Would you please copy all of the data exactly, skipping the images?
───── Exercise data
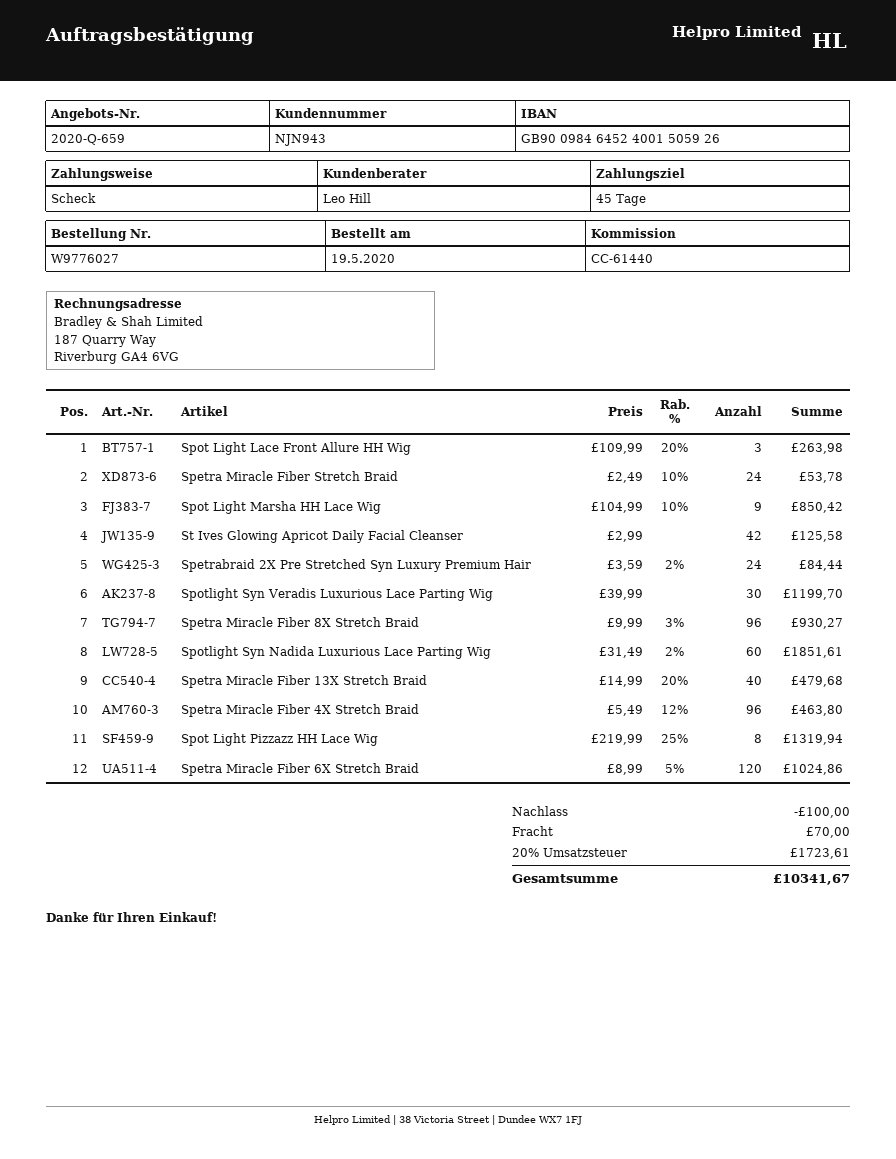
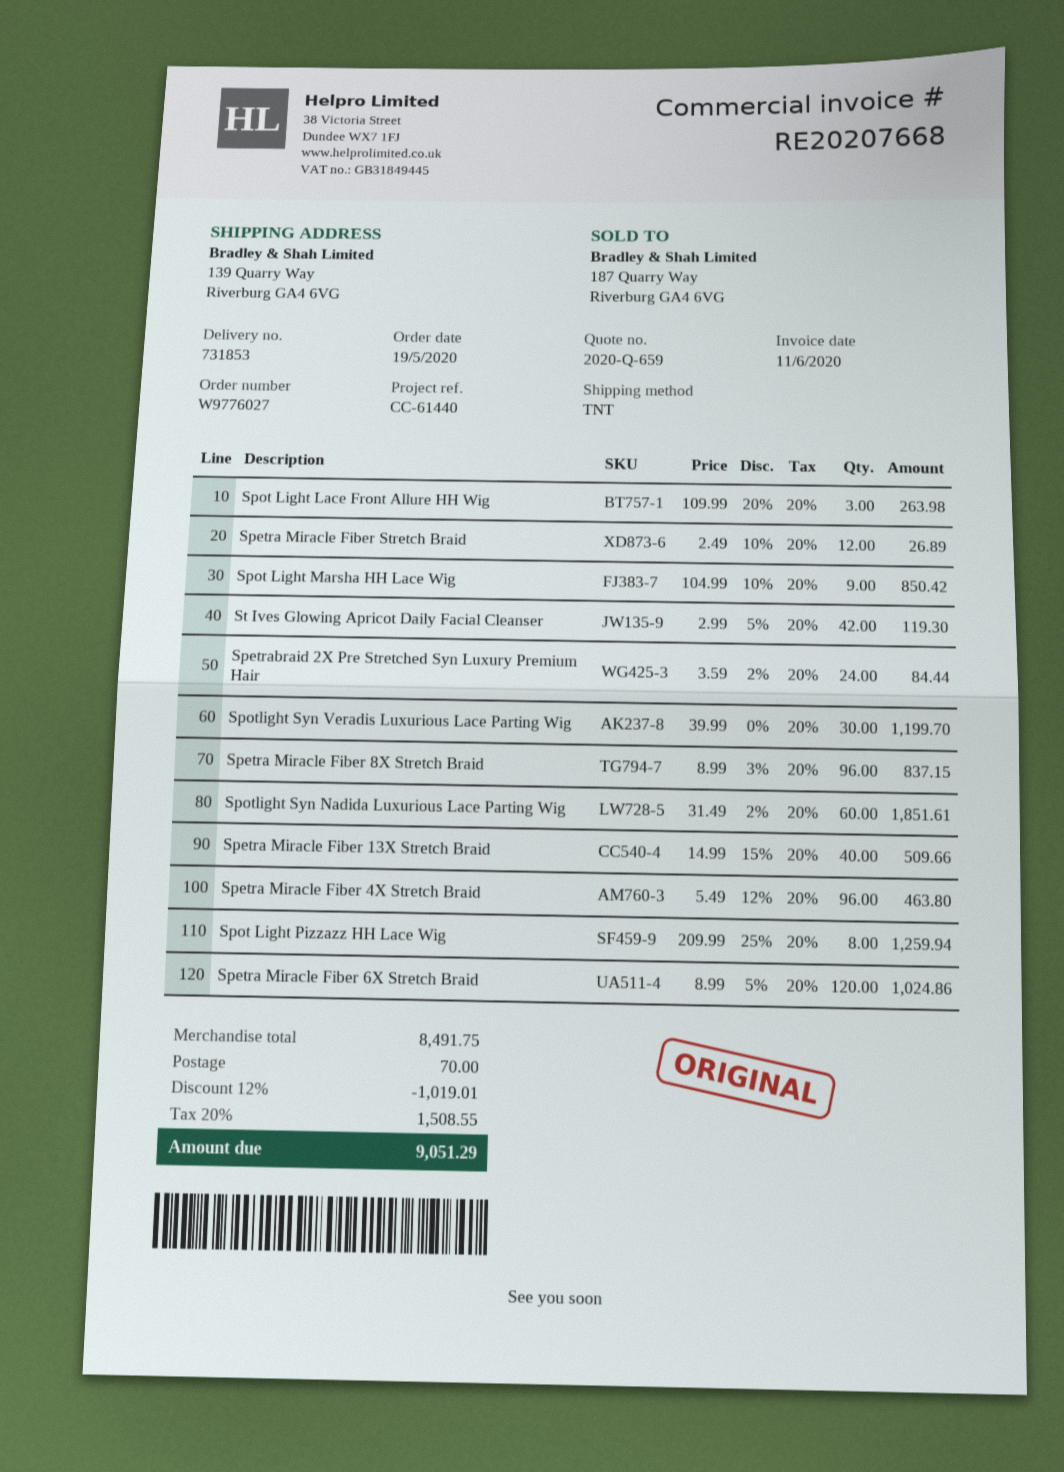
Spetra Miracle Fiber Stretch Braid: 24 x 2.49 - 10% = 53.78 -> 12 x 2.49 - 10% = 26.89
St Ives Glowing Apricot Daily Facial Cleanser: 42 x 2.99 = 125.58 -> 42 x 2.99 - 5% = 119.30
Spetra Miracle Fiber 8X Stretch Braid: 96 x 9.99 - 3% = 930.27 -> 96 x 8.99 - 3% = 837.15
Spetra Miracle Fiber 13X Stretch Braid: 40 x 14.99 - 20% = 479.68 -> 40 x 14.99 - 15% = 509.66
Spot Light Pizzazz HH Lace Wig: 8 x 219.99 - 25% = 1319.94 -> 8 x 209.99 - 25% = 1259.94
discount: 100.00 -> 1019.01
tax: 20% = 1723.61 -> 20% = 1508.55
total: 10341.67 -> 9051.29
──────────
[Exercise answer]:
Spetra Miracle Fiber Stretch Braid: 24 x 2.49 - 10% = 53.78 -> 12 x 2.49 - 10% = 26.89
St Ives Glowing Apricot Daily Facial Cleanser: 42 x 2.99 = 125.58 -> 42 x 2.99 - 5% = 119.30
Spetra Miracle Fiber 8X Stretch Braid: 96 x 9.99 - 3% = 930.27 -> 96 x 8.99 - 3% = 837.15
Spetra Miracle Fiber 13X Stretch Braid: 40 x 14.99 - 20% = 479.68 -> 40 x 14.99 - 15% = 509.66
Spot Light Pizzazz HH Lace Wig: 8 x 219.99 - 25% = 1319.94 -> 8 x 209.99 - 25% = 1259.94
discount: 100.00 -> 1019.01
tax: 20% = 1723.61 -> 20% = 1508.55
total: 10341.67 -> 9051.29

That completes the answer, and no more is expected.